The former Naval base on Mare Island is a sketcher’s paradise. It’s full of cranes, condemned buildings, dry docks, bridges and rusted rails. Plenty of shapes and perspectives to add to my sketchbook.

On a recent journey to Vallejo to visit a friend, I headed to the ferry terminal across the Napa River from Mare Island to do a park bench continuous line sketch of the river front with the Balclutha moored to the dock (featured sketch).

The 1886 three master (aka Star of Alaska) is temporarily on display here while the pier at the San Francisco Maritime National Historic Park is rebuilt.

Also moored nearby is a modern bay ferry which I included in the sketch as a bookend to Bay Area maritime history.

Mare Island Mud Puppy

From my sketching position near the Vallejo Ferry Terminal I was looking across the Napa River towards the location of one of the most infamous sinkings in Mare Island history.

On May 15, 1969 the Sturgeon-class nuclear submarine the USS Guitarro was moored to the pier in the Napa River. The sub had been built and launched (July 27, 1968) on Mare Island and now was still under construction.

Two construction groups were working on different parts of the sub at the same time. They began adding water to the ballast tanks, unbeknownst to each other. The construction groups were warned that the Guitarro was riding low in the water but did not heed the warnings.
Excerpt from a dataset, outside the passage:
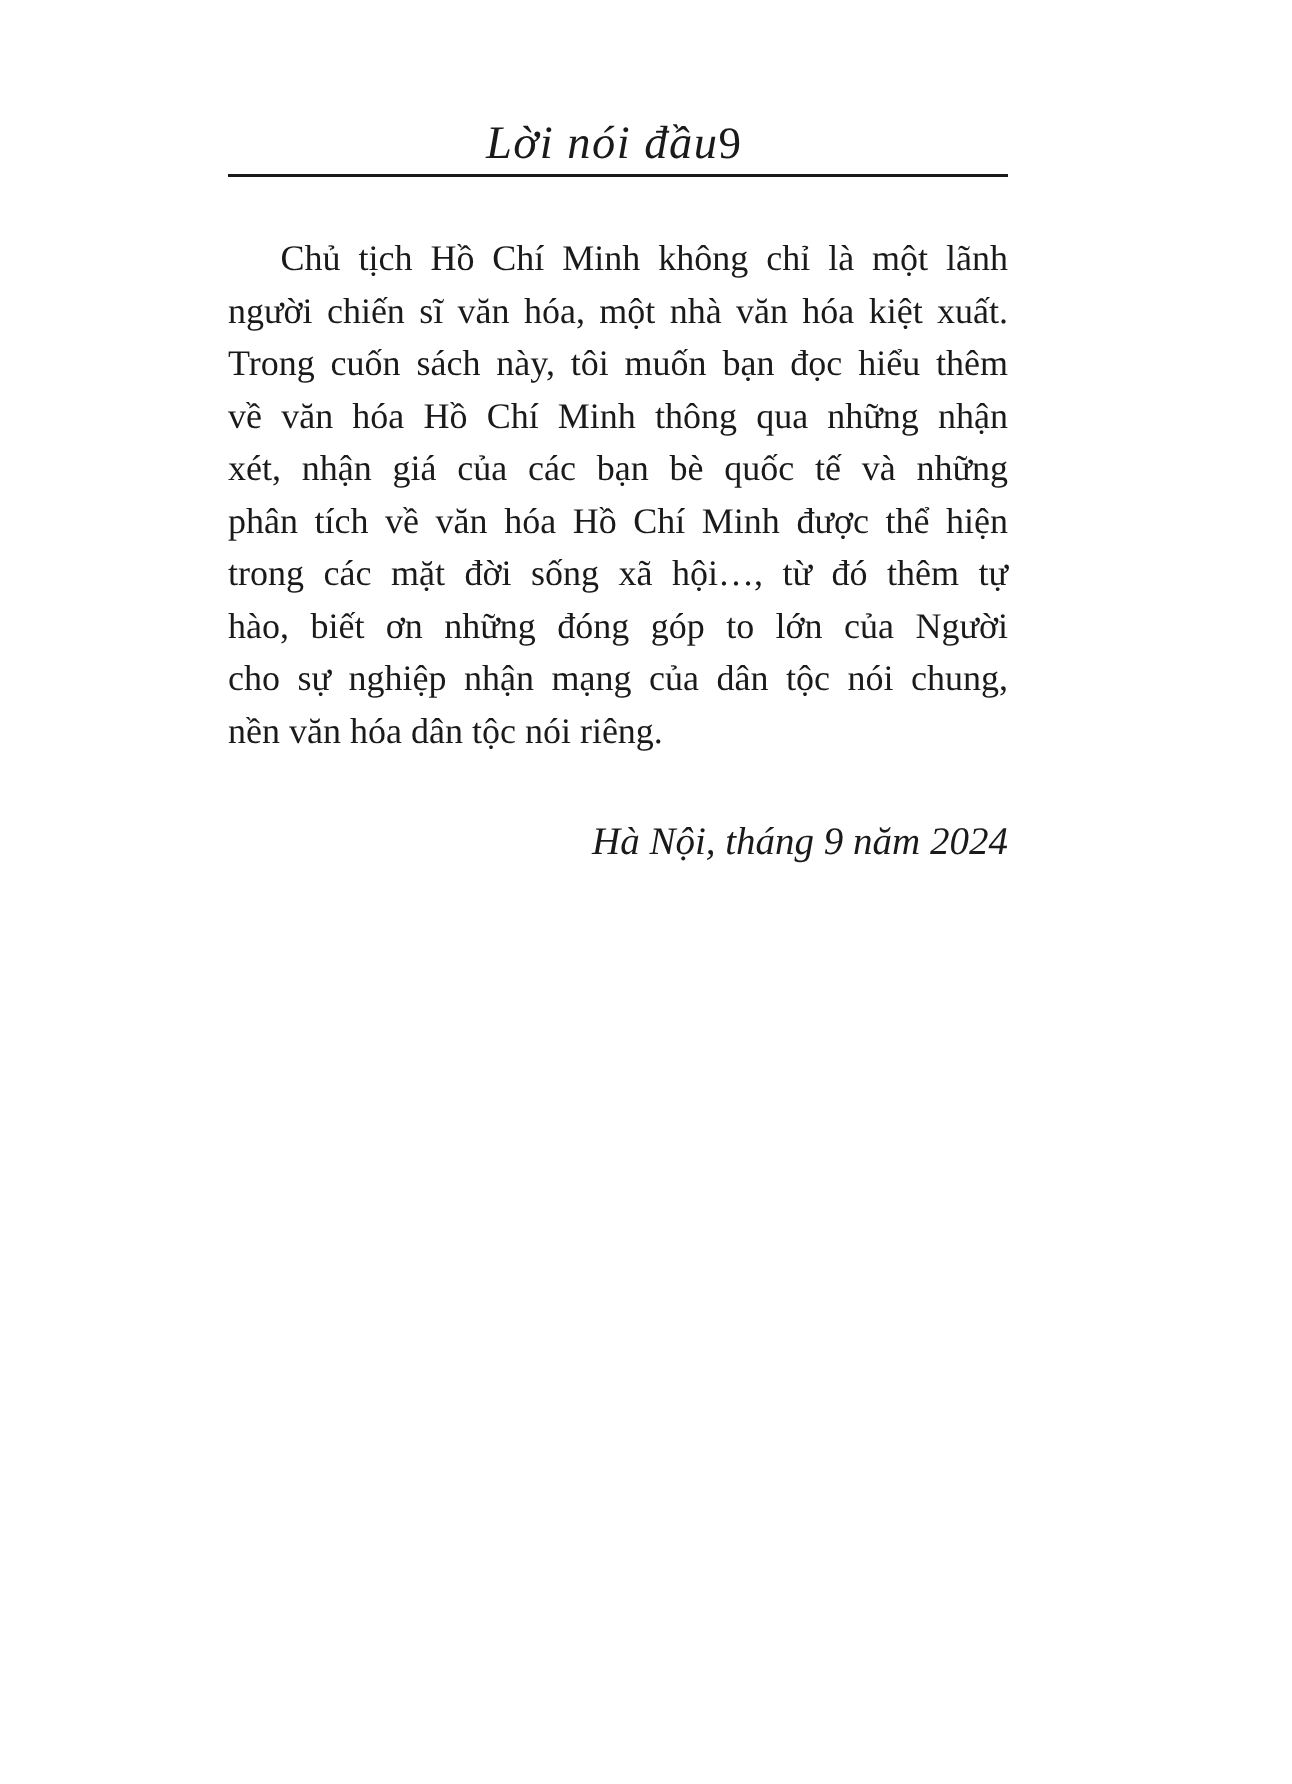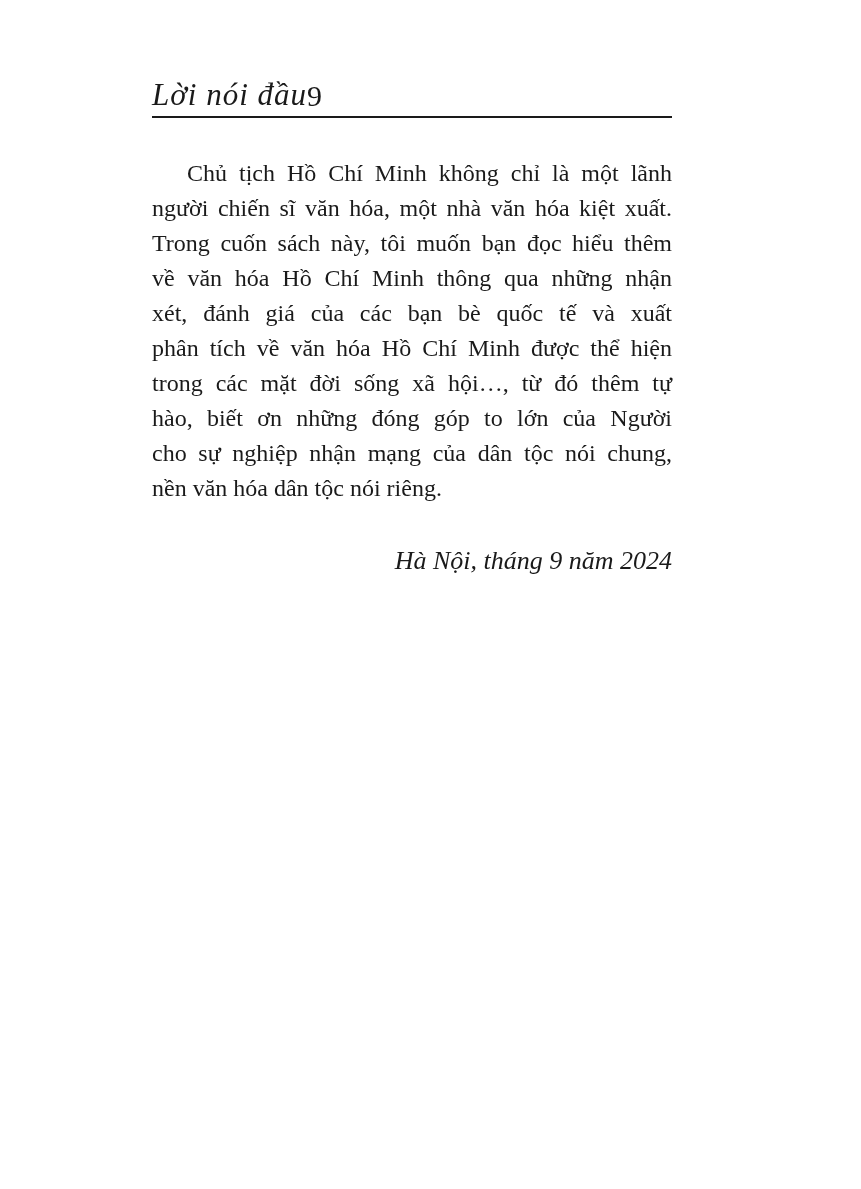"Lời nói đầu" .header { justify-content: flex-start -> center }
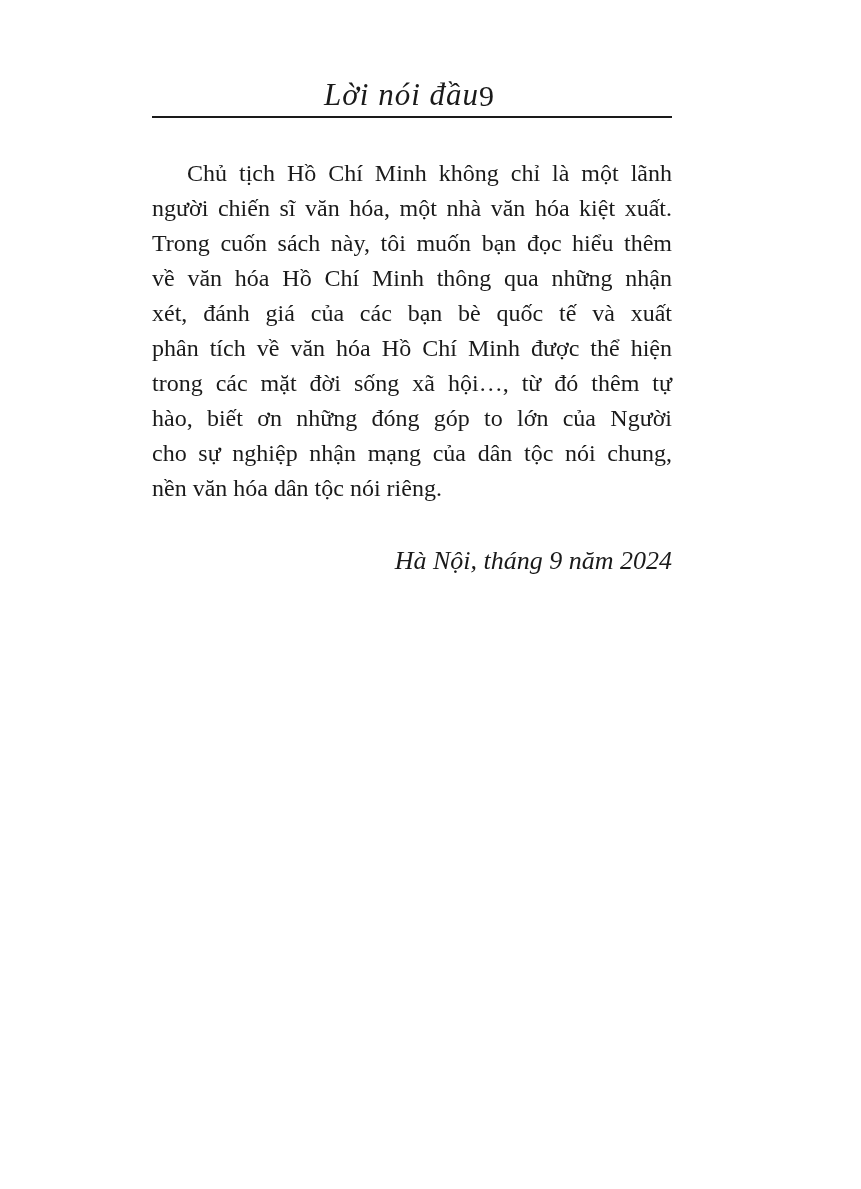"xét, đánh giá của các" div.line { text: đánh giá của các bạn bè quốc tế và xuất -> nhận giá của các bạn bè quốc tế và những }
At 20:30 (8:30 PM) the groups, after returning from lunch, noticed the sub taking a downward angle and the Guitarro was taking on water from her forward hatches. At 20:55 the Guitarro sank to the bottom of the river leaving her sail above the waterline thus earning the dubious nickname: “Mare Island Mud Puppy”.

The sub was refloated a few days later and damages were estimated to be between $15 and $22 million. The sinking of the Guitarro put an end to submarine construction and repair at Mare Island. Mare Island Naval Shipyard was once the premier West Coast submarine port. The last sub built at Mare Island was the USS Drum in 1970.

The USS Guitarro was commissioned (32 months late) on September 9, 1972. She was in service until 1992 when she was decommissioned and scrapped at Puget Sound, Washington in 1994.